**Information supplied:**
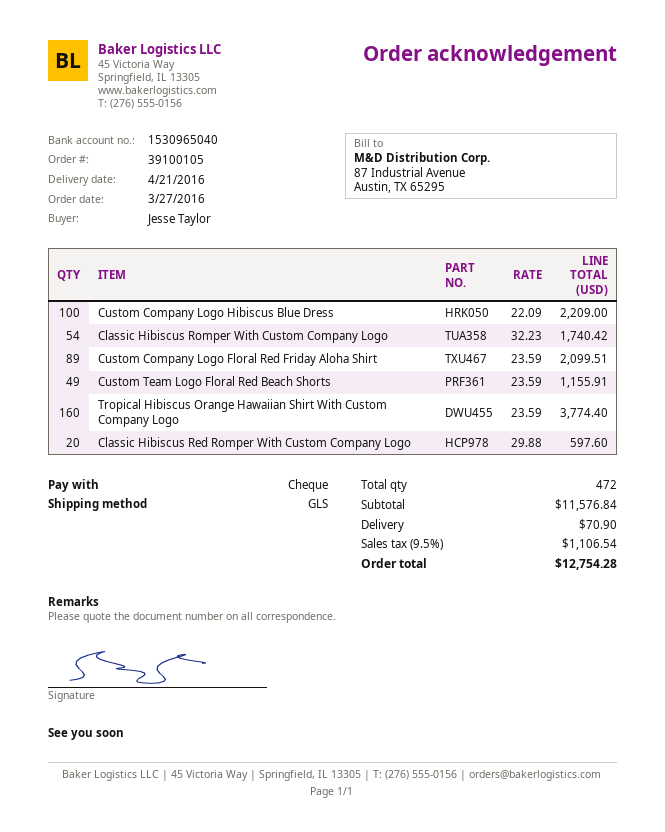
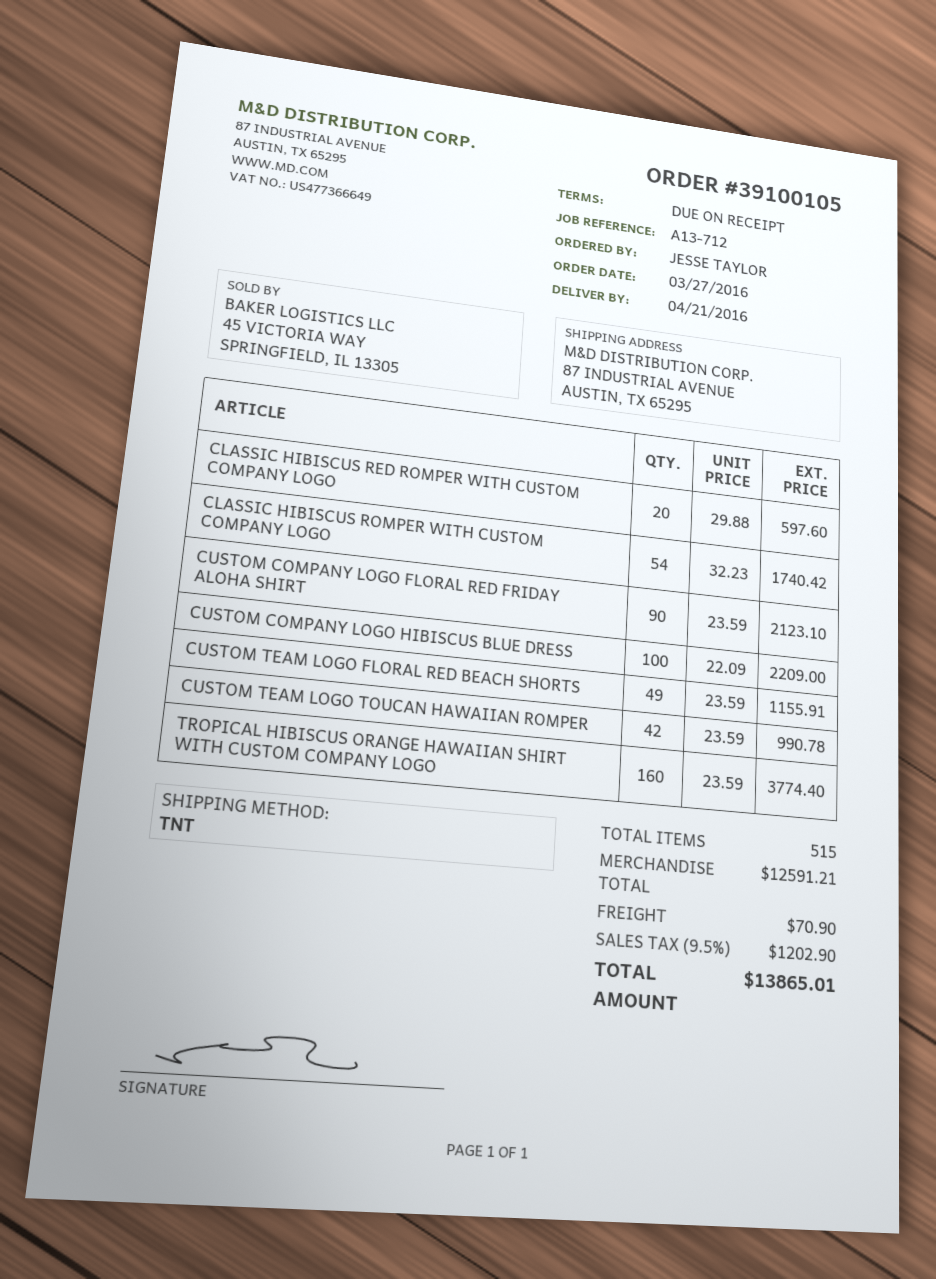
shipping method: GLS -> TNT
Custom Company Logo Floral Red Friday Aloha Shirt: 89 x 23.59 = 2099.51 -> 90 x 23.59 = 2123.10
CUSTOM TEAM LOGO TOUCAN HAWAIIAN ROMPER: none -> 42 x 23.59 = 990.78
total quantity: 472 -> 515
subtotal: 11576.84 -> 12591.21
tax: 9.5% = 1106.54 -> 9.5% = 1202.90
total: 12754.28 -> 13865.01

**Brief:** Give back every record precisely as it stands, without the images.

**Answer for this exercise:**
shipping method: GLS -> TNT
Custom Company Logo Floral Red Friday Aloha Shirt: 89 x 23.59 = 2099.51 -> 90 x 23.59 = 2123.10
CUSTOM TEAM LOGO TOUCAN HAWAIIAN ROMPER: none -> 42 x 23.59 = 990.78
total quantity: 472 -> 515
subtotal: 11576.84 -> 12591.21
tax: 9.5% = 1106.54 -> 9.5% = 1202.90
total: 12754.28 -> 13865.01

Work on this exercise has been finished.